Warum aber konnte sie eigentlich auf Englisch singen, wo sie doch kein Wort der Amis verstand. "Ihr wurde alles in Lautschrift ausgeschrieben", verrät Schmidt, der in der Revue ohnehin einige Geheimnisse und Gerüchte ausplaudert. Hörnchen brilliert derweil weiter mit Klassikern wie "Halbblut", "Ein Lied kann eine Brücke sein", "Oh Kall, oh Kall" oder einer mit schweren Aktenkoffern choreografierten "Ich sing fer‘s Finanzamt"-Version. Auch "Fever" und "Respect" werden in schönster Fleming-Manier adaptiert.

Getragen von der Musik, schlängelt sich die Story wie ein roter Faden um Flemings Lebensstationen. Mit Abstechern zum Eurovision Song Contest in Stockholm oder zu einer herrlich inszenierten DDR-Grenzkontrolle, bei welcher Fleming einfach nicht ihre Mannheimer Schlappgosch halten kann.

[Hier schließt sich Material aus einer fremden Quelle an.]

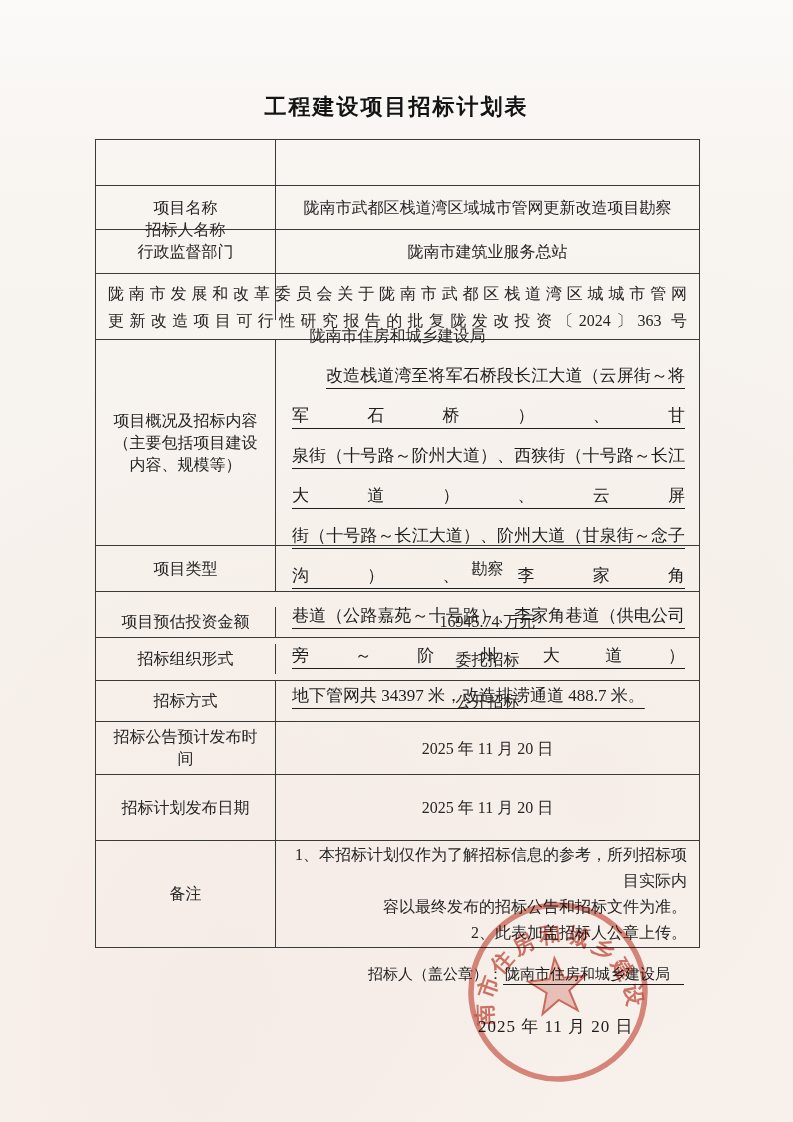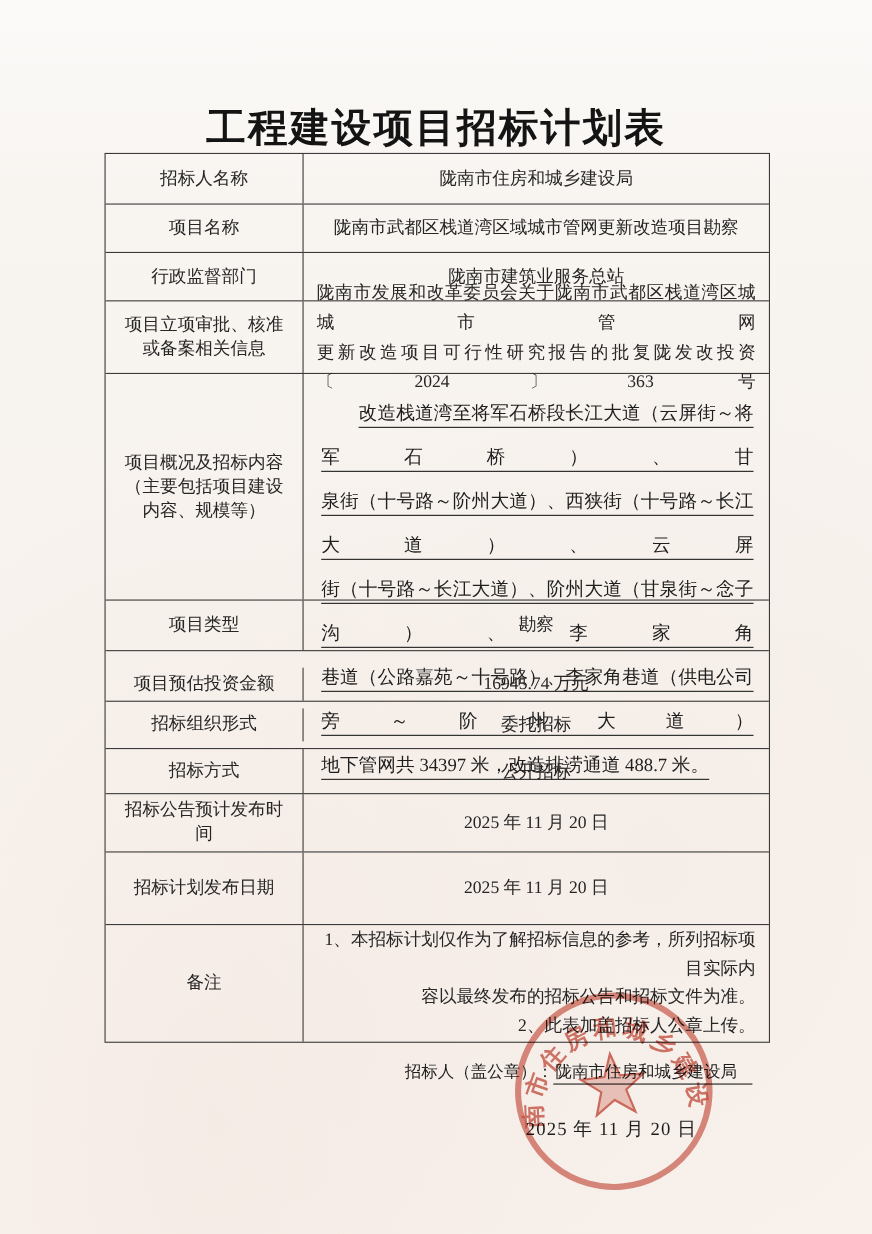--- a/index.html
+++ b/index.html
@@ -18,7 +18,7 @@
   }
   .title{
     position:absolute;top:92px;left:0;width:100%;
-    text-align:center;font-size:36px;font-weight:700;letter-spacing:2px;
+    text-align:center;font-size:22px;font-weight:700;letter-spacing:2px;
     color:#141414;margin:0;
   }
   .tbl{

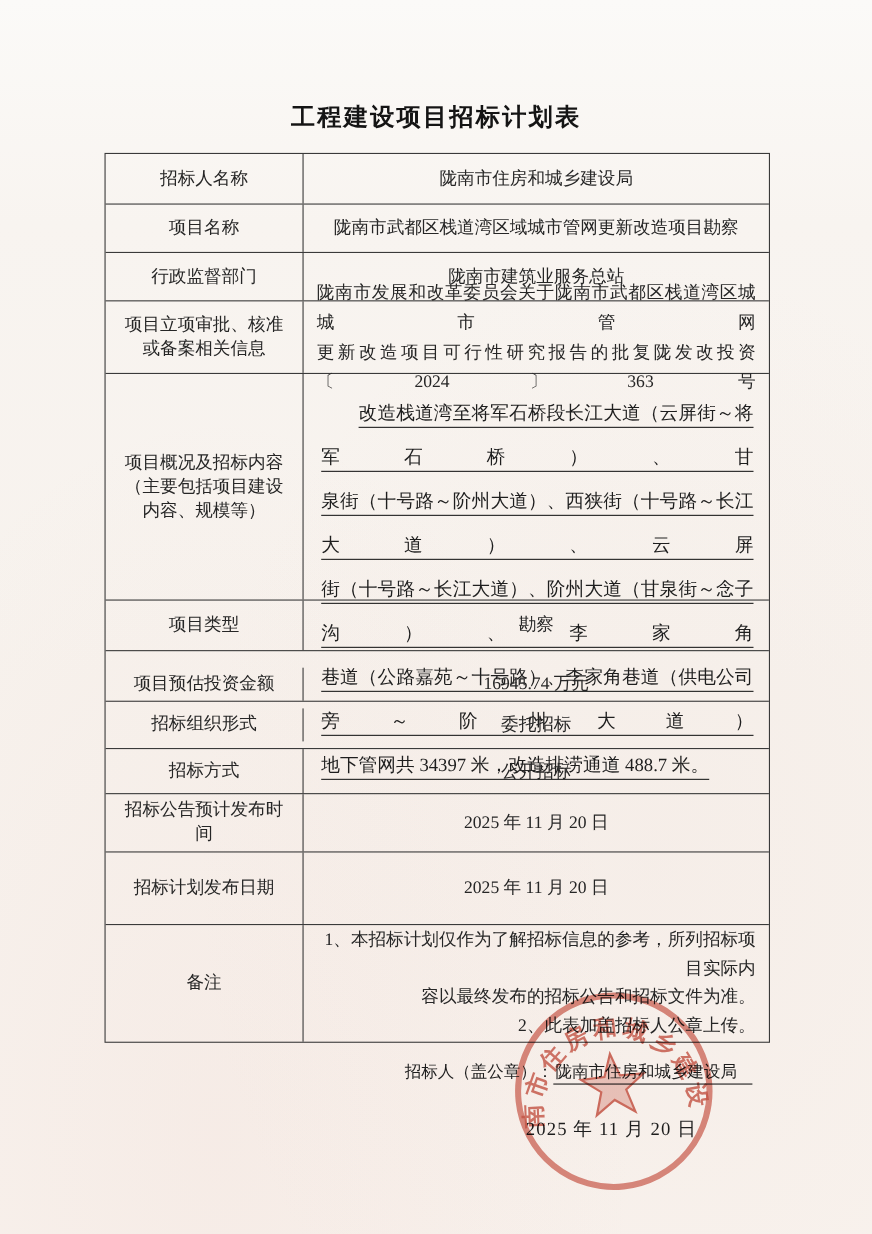--- a/index.html
+++ b/index.html
@@ -38,7 +38,7 @@
     flex:1 1 auto;text-align:center;font-size:16px;line-height:23px;padding:4px 10px;
   }
   
-  .r0{height:45px;} .r1{height:43px;} .r2{height:43px;}
+  .r0{height:45px;flex-direction:column;} .r1{height:43px;} .r2{height:43px;}
   .r3{height:65px;} .r4{height:205px;}
   .r5{height:45px;} .r6{height:45px;align-items:flex-end;} .r7{height:42px;align-items:center;} .r8{height:40px;}
   .r9{height:52px;} .r10{height:65px;} .r11{height:106px;}

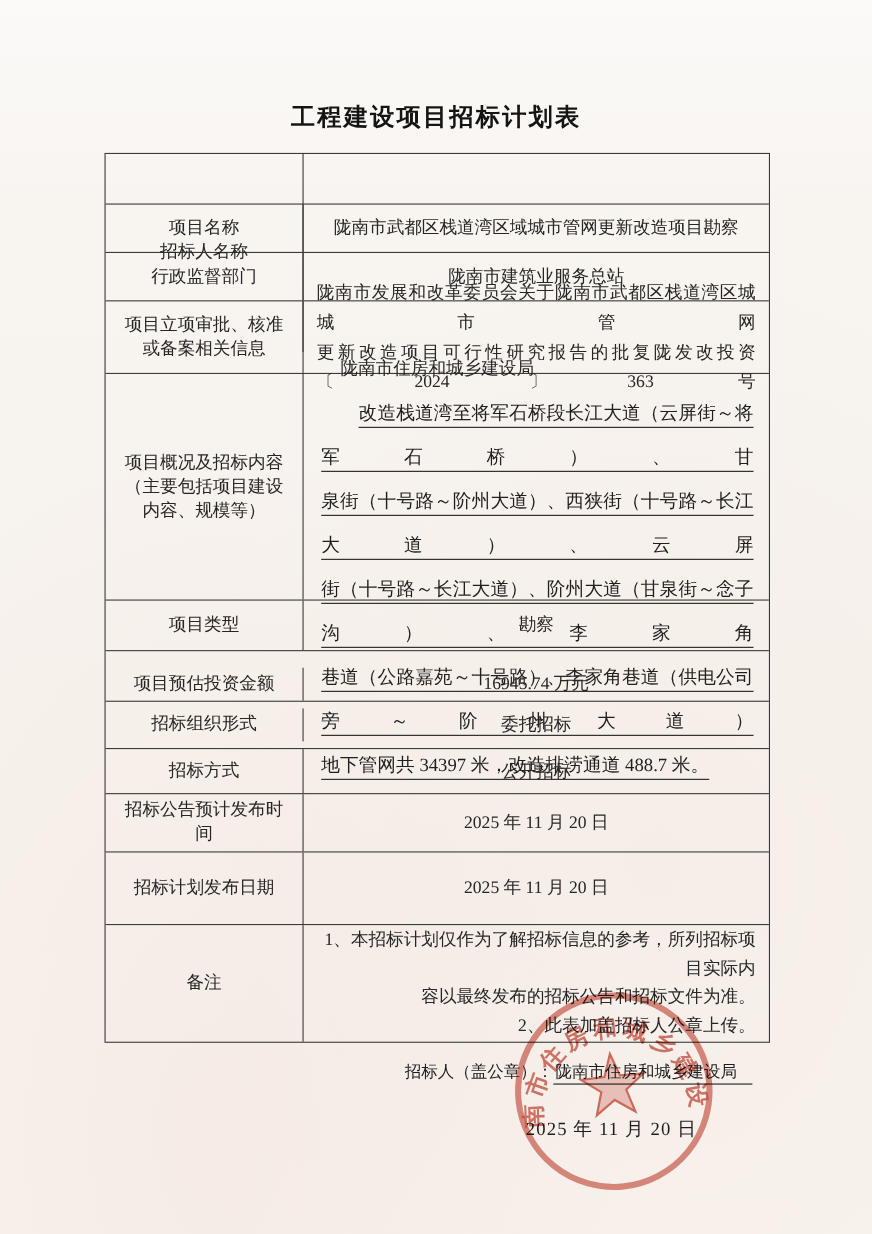--- a/index.html
+++ b/index.html
@@ -98,10 +98,6 @@
     </div>
 
     <div class="row r3">
-      <div class="cell lbl lines">
-          <div>项目立项审批、核准</div>
-          <div>或备案相关信息</div>
-        </div>
       <div class="cell val approval-val lines">
           <div>陇南市发展和改革委员会关于陇南市武都区栈道湾区城城市管网</div>
           <div>更新改造项目可行性研究报告的批复陇发改投资〔2024〕363 号</div>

Emotional wird es, wenn sich die Charaktere immer stärker aus ihren gespielten Rolle schälen, aus der Frisöse Druni die wahre Tochter Heidi wird, die alte Familienfotos durchblättert, von ihrem auch unterkühlten Verhältnis zur berühmten Sänger-Mutter berichtet - und aus dem Tagebuch vorliest. "Durch die habe ich meine nassen Hände und jede Angst verloren. Weil dich einfach nichts aus der Ruhe bringt", hat sie von ihrer "Mama" gelernt.